SMH - Australian subprime loans in default to tune of $500m
Stuart Washington
August 25, 2007
ALMOST half a billion dollars in Australian subprime home loans are technically in default, the highest rate in almost seven years, the ratings agency Standard & Poor's warned yesterday.
And it flagged that even among "prime" lending, the percentage of loans technically in default is becoming a long-term issue, with little movement in the past year from historically high levels.
"Despite relatively stable economic conditions, borrowers already behind in payments are struggling to recover and with the slowdown in growth in the property market, loans with more severe arrears levels are becoming an ingrained long-term trend," an S&P analyst, Helda Chan, said yesterday.

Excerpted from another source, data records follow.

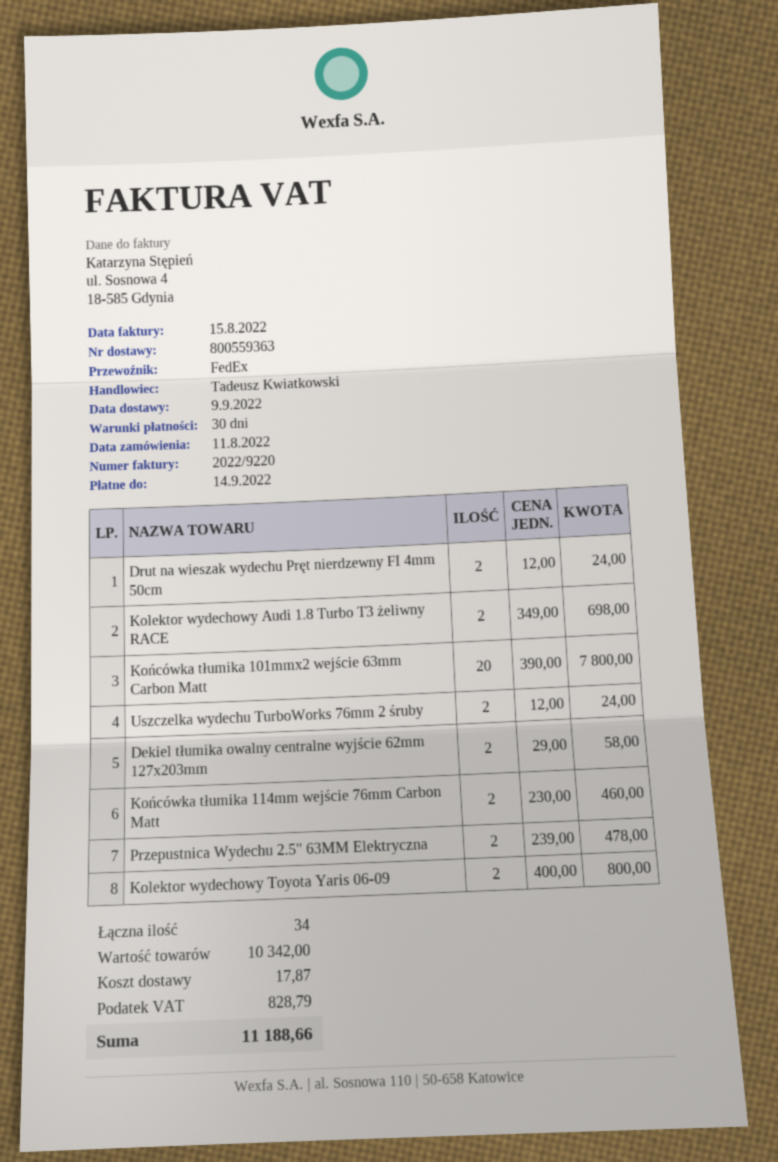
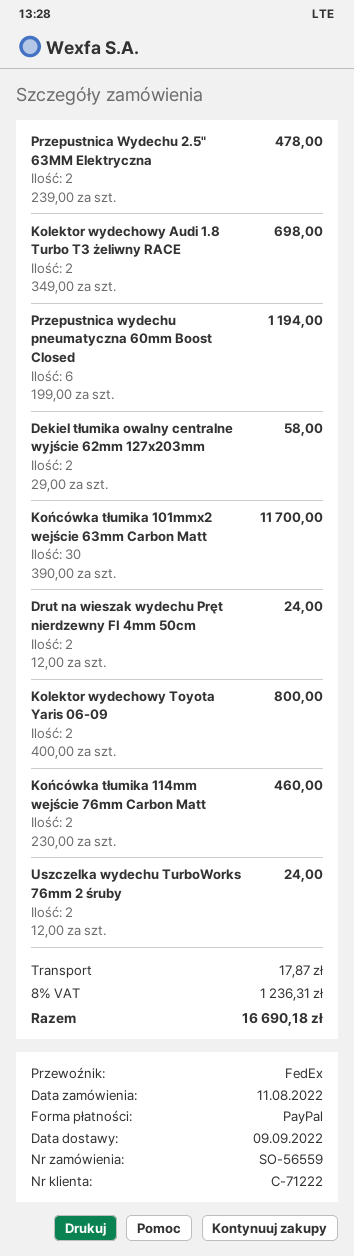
Końcówka tłumika 101mmx2 wejście 63mm Carbon Matt: 20 x 390.00 = 7800.00 -> 30 x 390.00 = 11700.00
Przepustnica wydechu pneumatyczna 60mm Boost Closed: none -> 6 x 199.00 = 1194.00
tax: 828.79 -> 1236.31
total: 11188.66 -> 16690.18

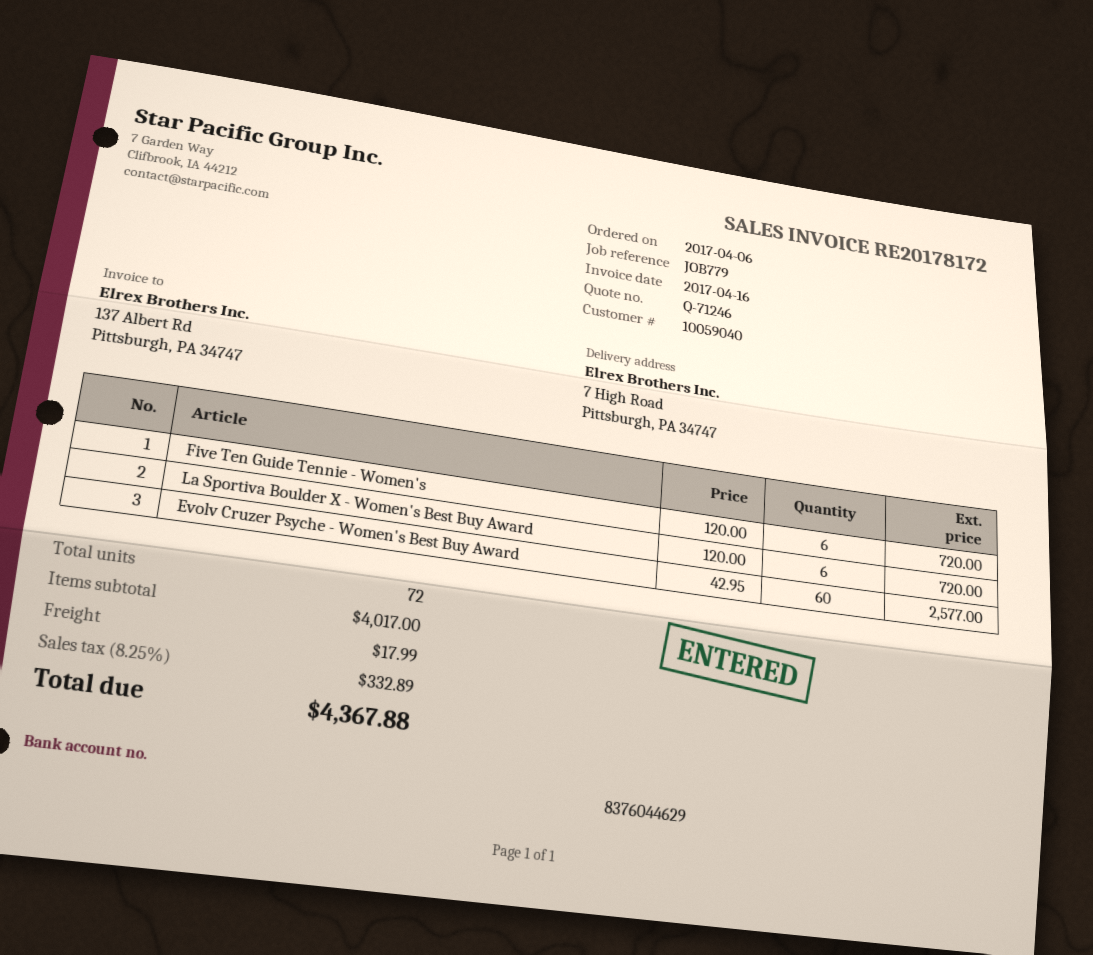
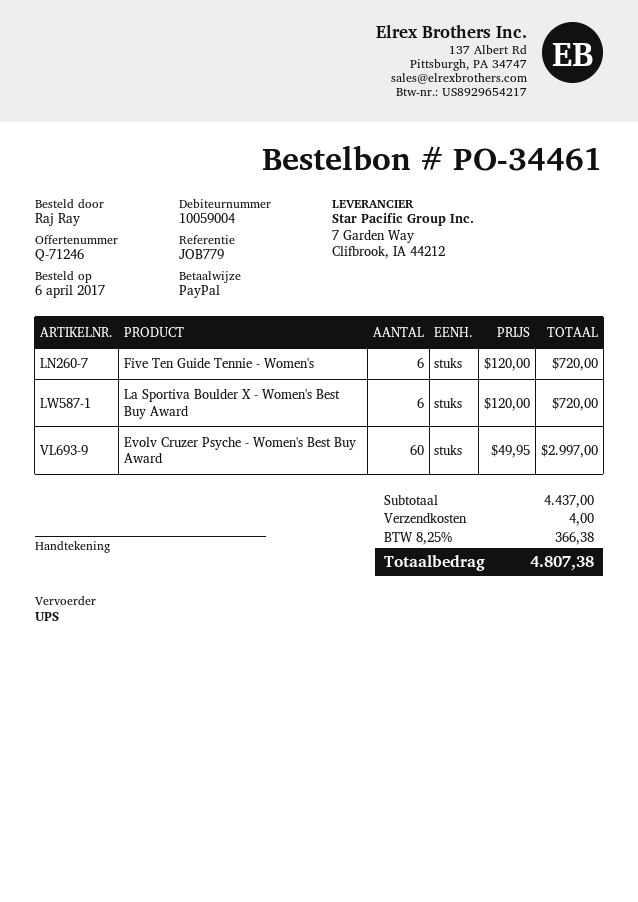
customer number: 10059040 -> 10059004
Evolv Cruzer Psyche - Women's Best Buy Award: 60 x 42.95 = 2577.00 -> 60 x 49.95 = 2997.00
subtotal: 4017.00 -> 4437.00
shipping: 17.99 -> 4.00
tax: 8.25% = 332.89 -> 8.25% = 366.38
total: 4367.88 -> 4807.38

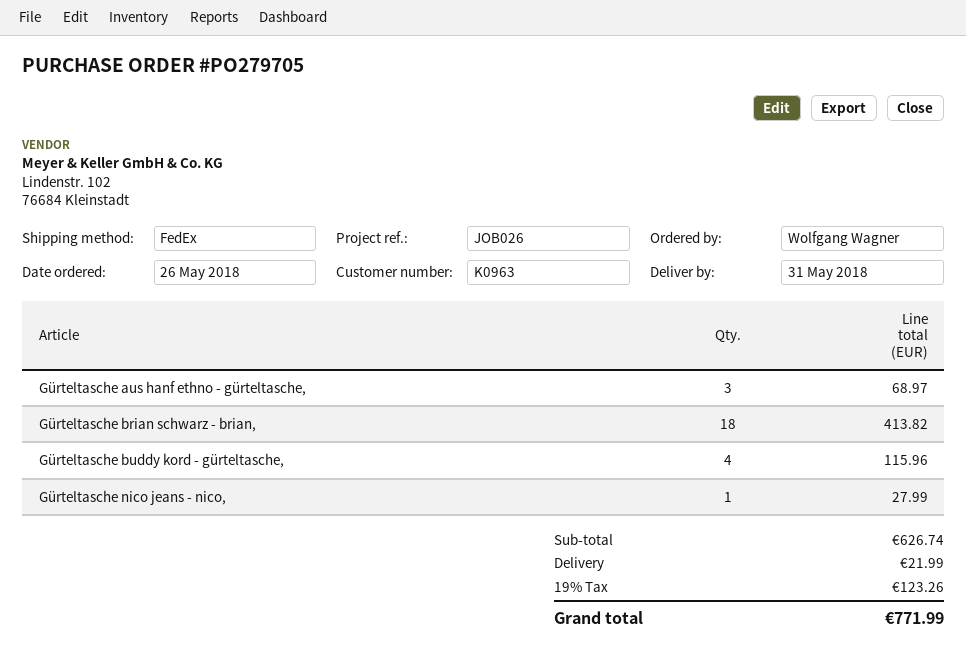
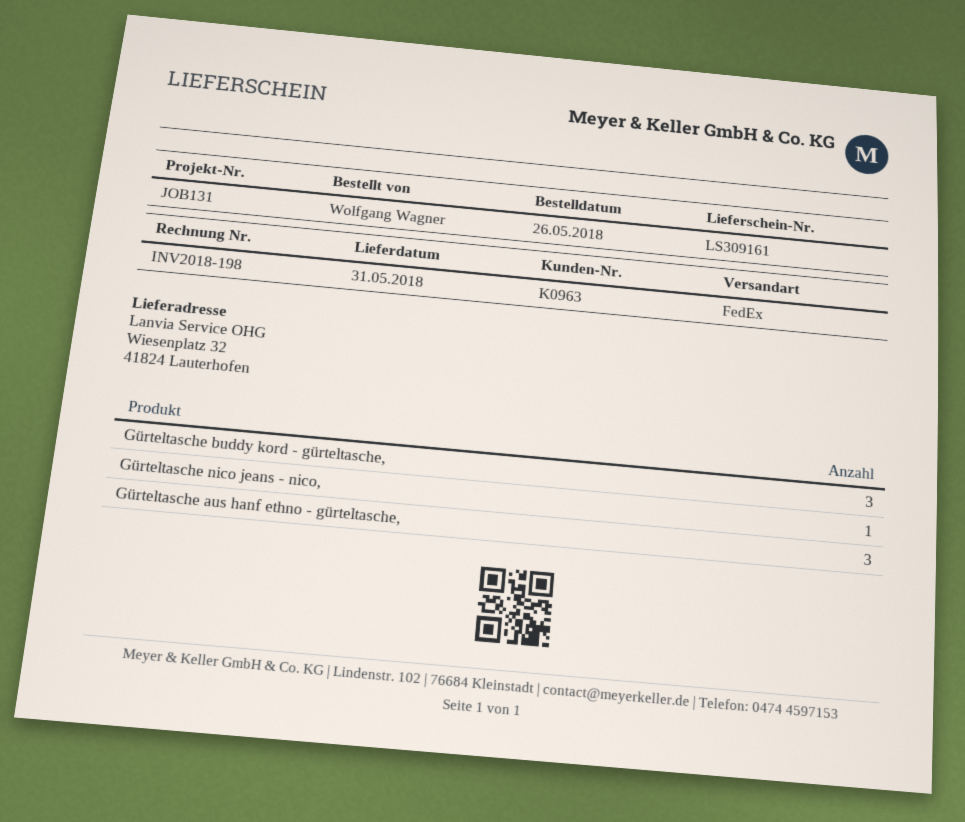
reference: JOB026 -> JOB131
Gürteltasche brian schwarz - brian,: 18 -> none
Gürteltasche buddy kord - gürteltasche,: 4 -> 3

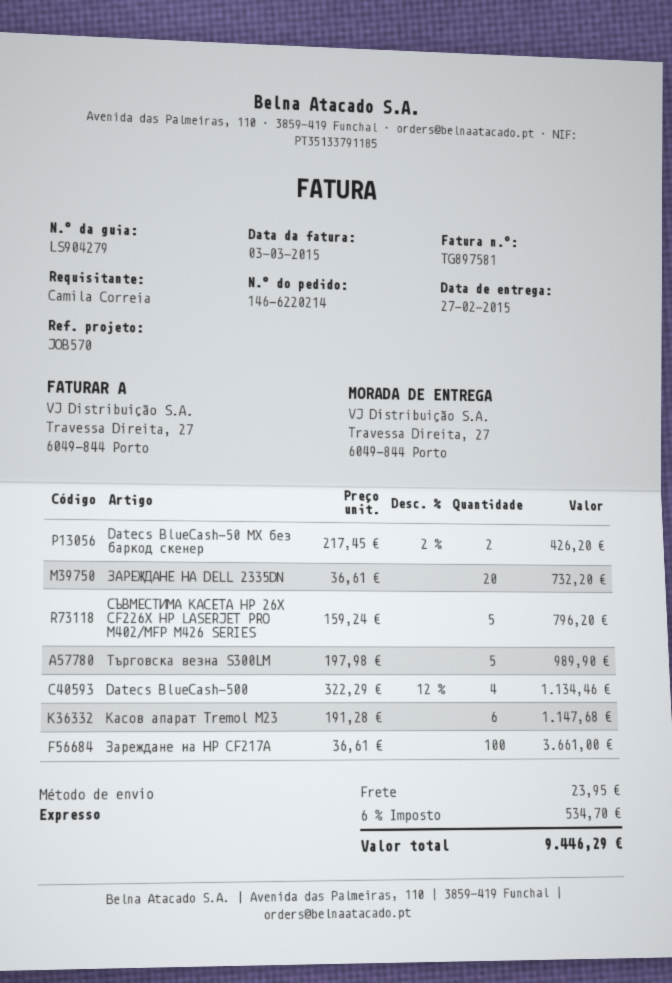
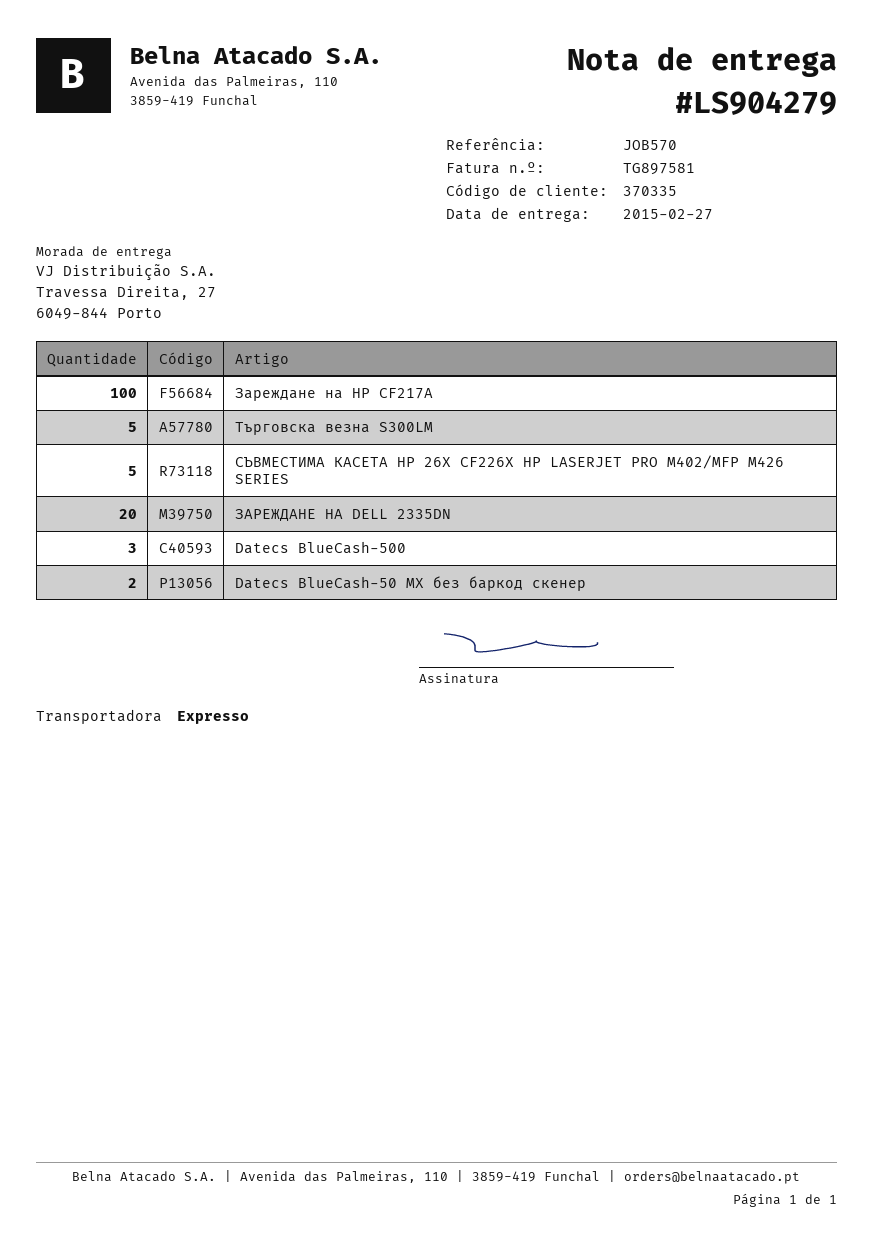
Datecs BlueCash-500: 4 -> 3
Касов апарат Tremol M23: 6 -> none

In its June report on overdue loan repayments for $174 billion in mortgage-backed securities for which the agency provides credit ratings, S&P reported a rise in the subprime lending more than 90 days overdue on repayments. S&P regards this category of overdue repayments as loans being technically in default.
The amount of subprime lending regarded as in default has risen from 5.2 per cent of the total loan book in June last year to 7 per cent in June this year. This equates to almost $500 million in loans that S&P regards as technically in default.
Overall, subprime lending with repayments more than 30 days overdue have risen from 10.6 per cent of the total loan book to 13.7 per cent in June this year.
Subprime lending has become shorthand for what is also known as "non-conforming lending": lending to borrowers who, through poor credit records or lack of documentation, would not meet the strict criteria traditionally imposed by banks.
Subprime lending in the US has been blamed for this month's shocks to the stockmarket, as default rates have soared, lenders have been forced to close their doors and a liquidity crisis has gripped international debt markets.
But the Reserve Bank governor, Glenn Stevens, has reassured a parliamentary committee that subprime lending in Australia makes up less than 1 per cent of total mortgage lending, versus almost 15 per cent in the US.
Steve Keen, a professor of economics at the University of Western Sydney, has no doubt that difficulties in home loan repayments being felt in Sydney suburbs are being felt in the broader economy. He cites the 4 per cent rate of growth of personal debt expressed as a percentage of GDP in June - one of the highest rates of growth in recent years - as a sign that people are becoming financially stretched.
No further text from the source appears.